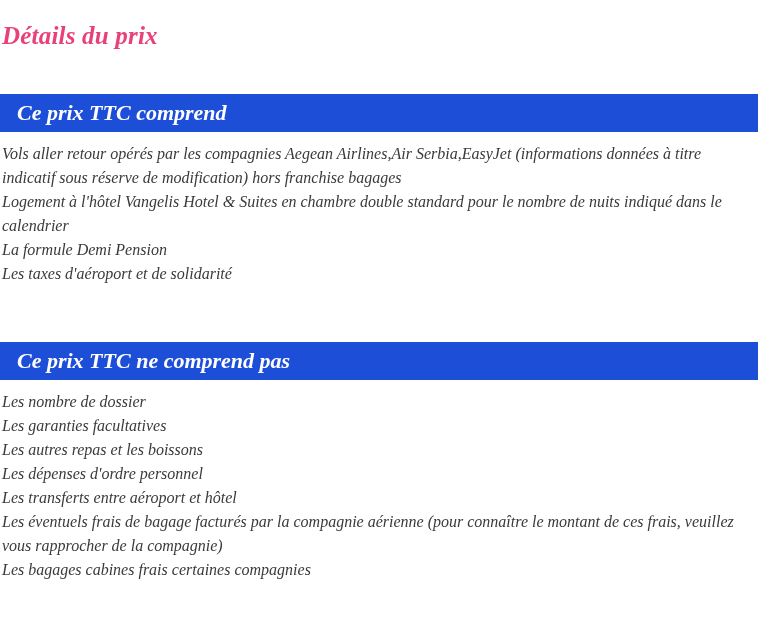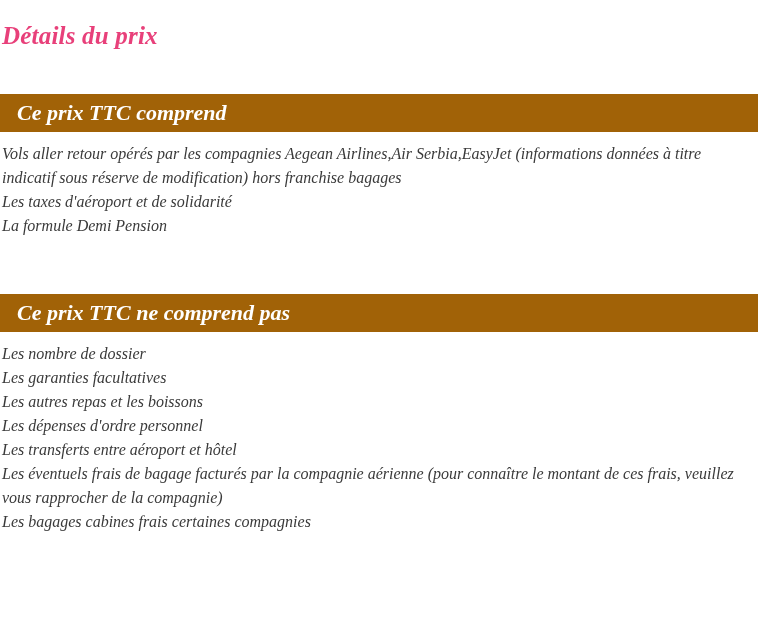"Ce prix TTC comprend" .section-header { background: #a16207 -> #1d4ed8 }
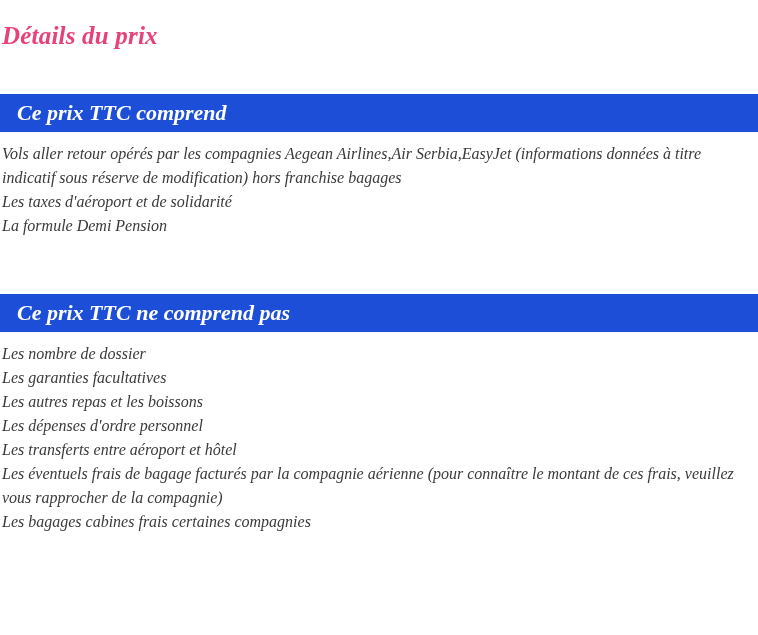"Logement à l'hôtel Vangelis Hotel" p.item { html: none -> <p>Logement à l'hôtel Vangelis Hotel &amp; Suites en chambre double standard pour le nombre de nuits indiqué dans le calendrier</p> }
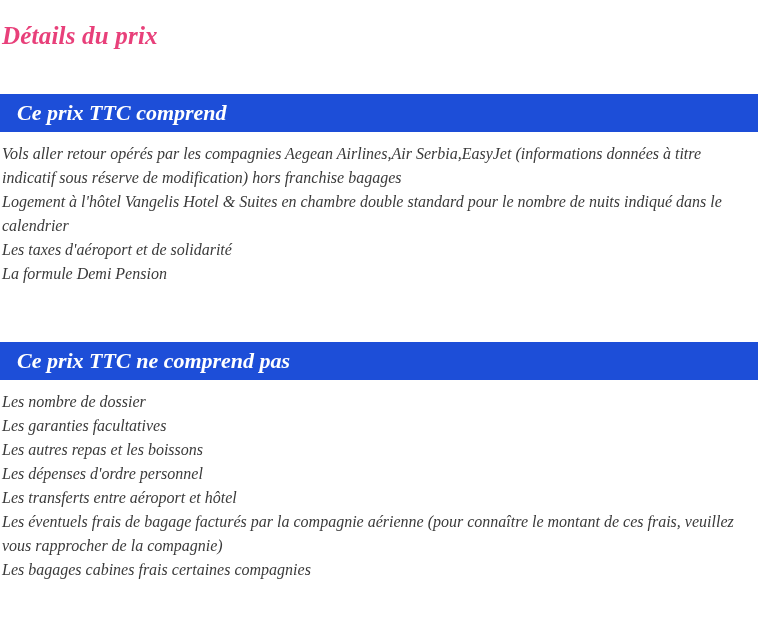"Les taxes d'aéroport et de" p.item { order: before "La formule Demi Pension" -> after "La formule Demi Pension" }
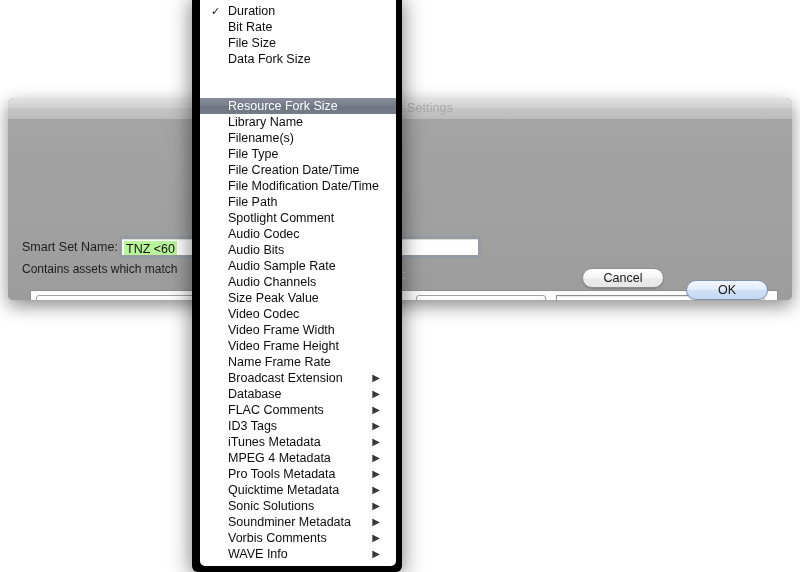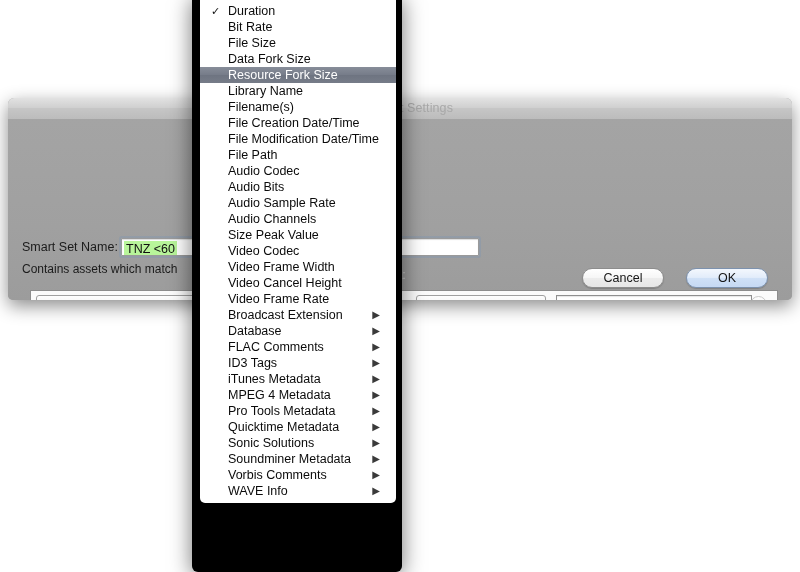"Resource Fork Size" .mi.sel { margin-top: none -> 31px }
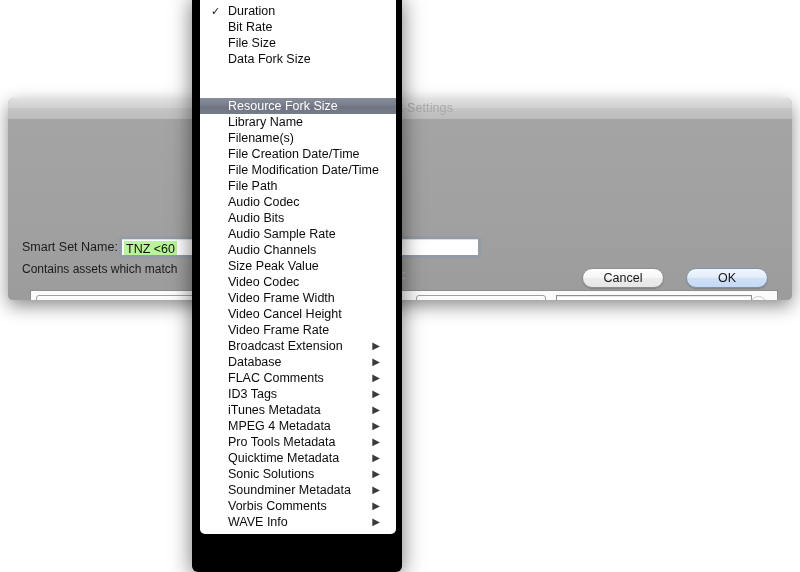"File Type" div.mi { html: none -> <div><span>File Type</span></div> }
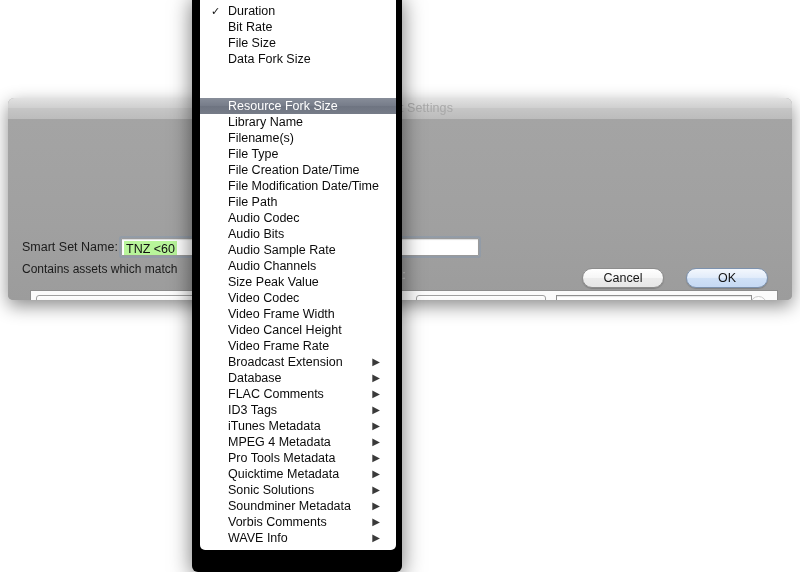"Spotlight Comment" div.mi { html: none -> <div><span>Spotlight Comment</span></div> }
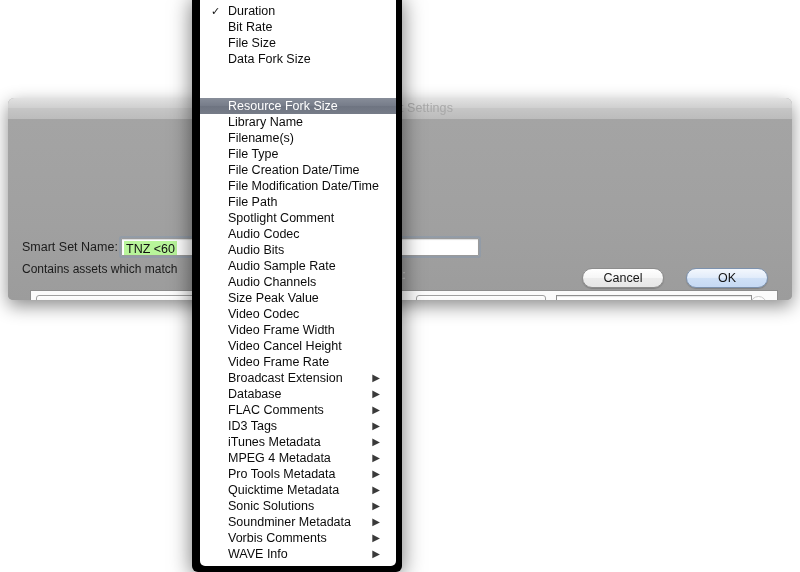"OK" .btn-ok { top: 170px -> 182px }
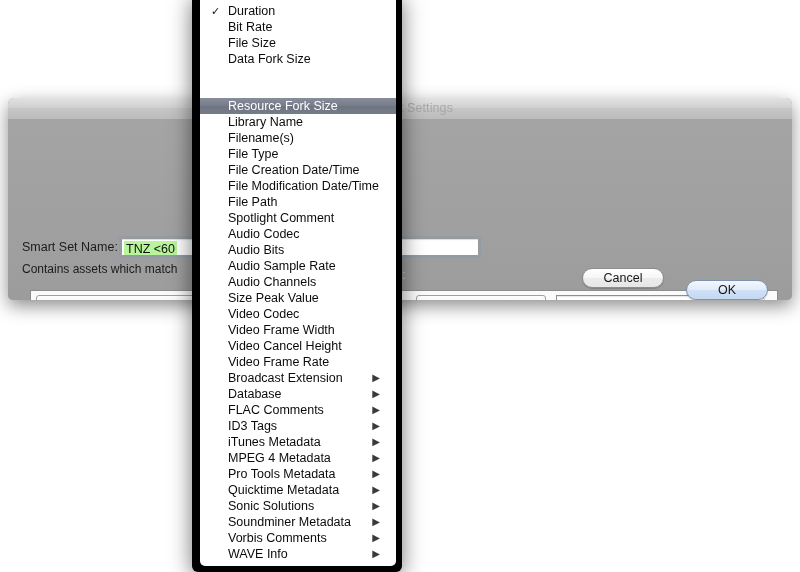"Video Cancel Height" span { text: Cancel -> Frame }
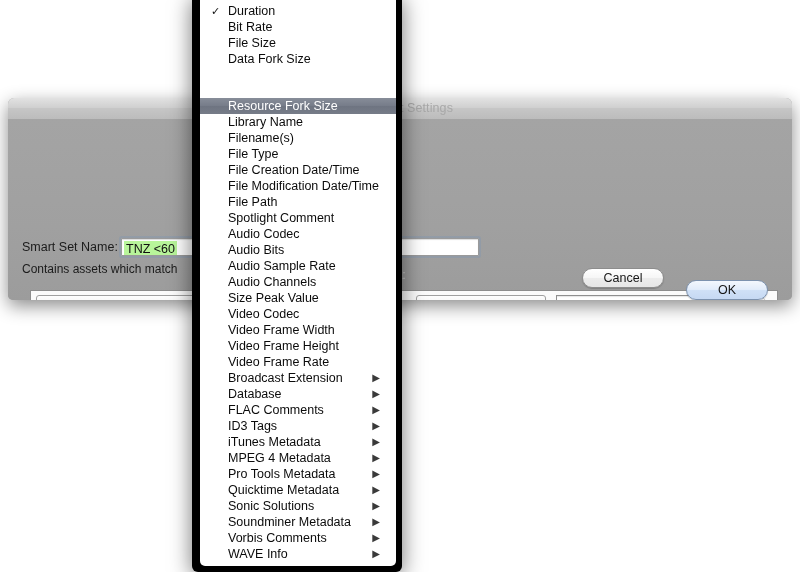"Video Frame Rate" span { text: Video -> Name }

**Your objective**: Repeat every record above exactly, except the pictures.

**Response box**:
"Ce prix TTC comprend" .section-header { background: #a16207 -> #1d4ed8 }
"Logement à l'hôtel Vangelis Hotel" p.item { html: none -> <p>Logement à l'hôtel Vangelis Hotel &amp; Suites en chambre double standard pour le nombre de nuits indiqué dans le calendrier</p> }
"Les taxes d'aéroport et de" p.item { order: before "La formule Demi Pension" -> after "La formule Demi Pension" }
"Resource Fork Size" .mi.sel { margin-top: none -> 31px }
"File Type" div.mi { html: none -> <div><span>File Type</span></div> }
"Spotlight Comment" div.mi { html: none -> <div><span>Spotlight Comment</span></div> }
"OK" .btn-ok { top: 170px -> 182px }
"Video Cancel Height" span { text: Cancel -> Frame }
"Video Frame Rate" span { text: Video -> Name }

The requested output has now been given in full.